- _Work item_
All lines below must be repeated exactly, with the pictures omitted.
══ Data for this exercise
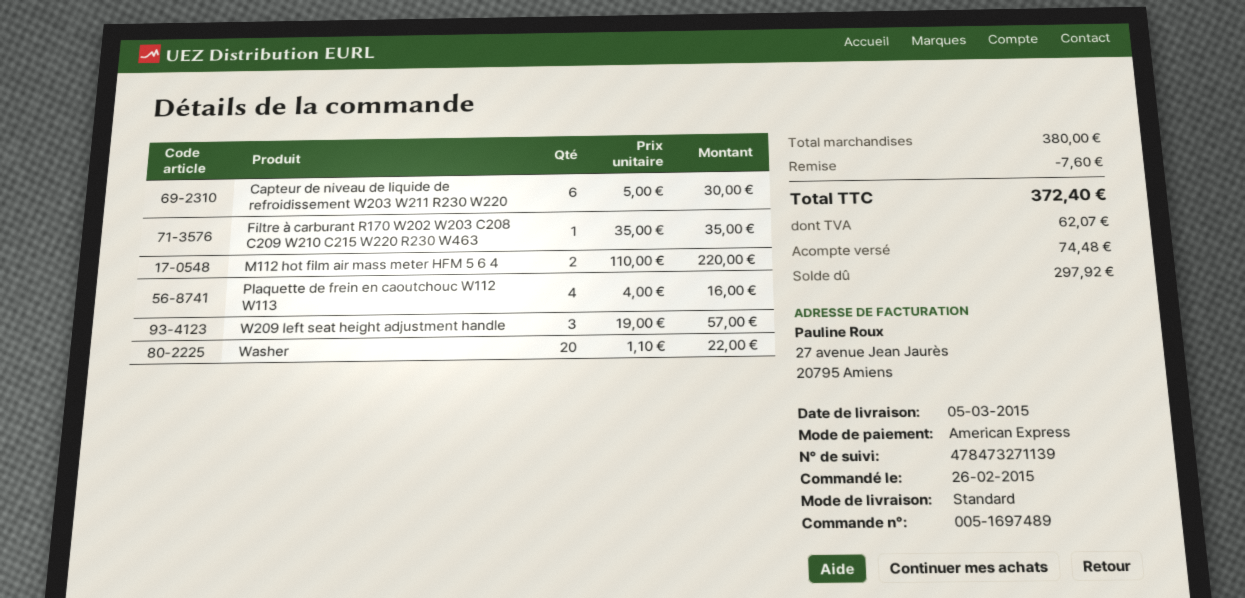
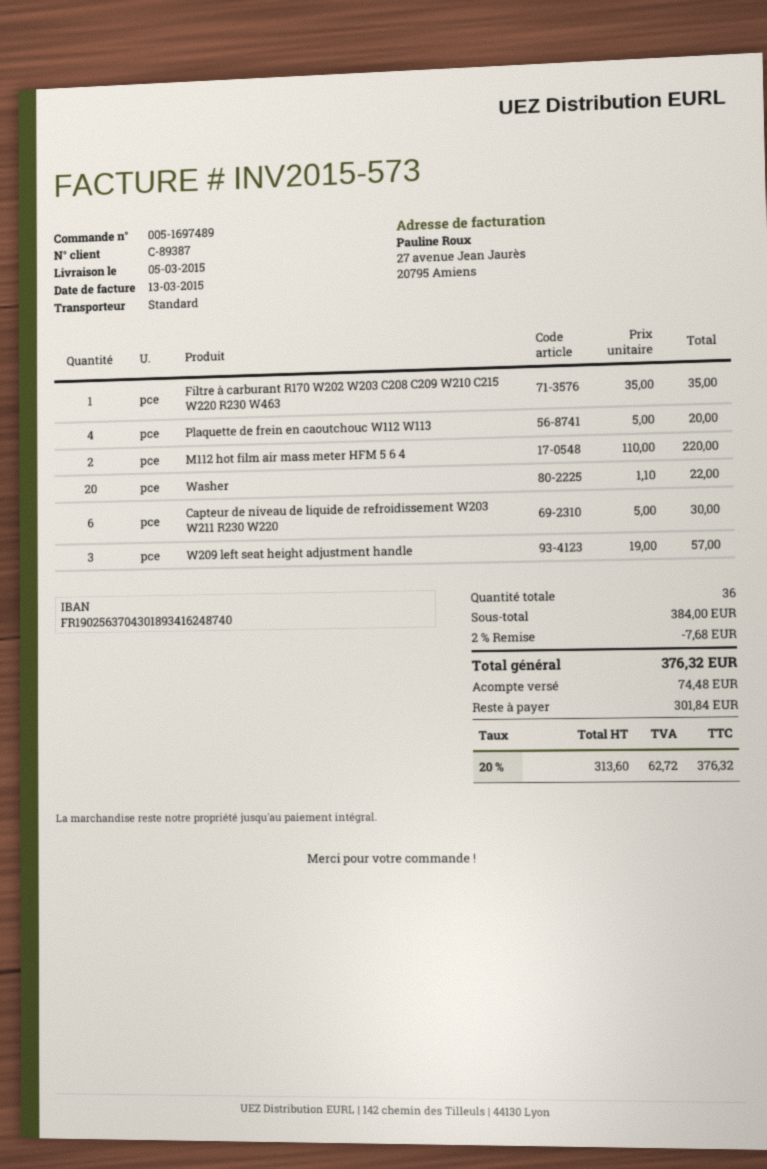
Plaquette de frein en caoutchouc W112 W113: 4 x 4.00 = 16.00 -> 4 x 5.00 = 20.00
subtotal: 380.00 -> 384.00
discount: 7.60 -> 7.68
tax: 62.07 -> 62.72
total: 372.40 -> 376.32
balance: 297.92 -> 301.84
════
- _Solution to the exercise_
Plaquette de frein en caoutchouc W112 W113: 4 x 4.00 = 16.00 -> 4 x 5.00 = 20.00
subtotal: 380.00 -> 384.00
discount: 7.60 -> 7.68
tax: 62.07 -> 62.72
total: 372.40 -> 376.32
balance: 297.92 -> 301.84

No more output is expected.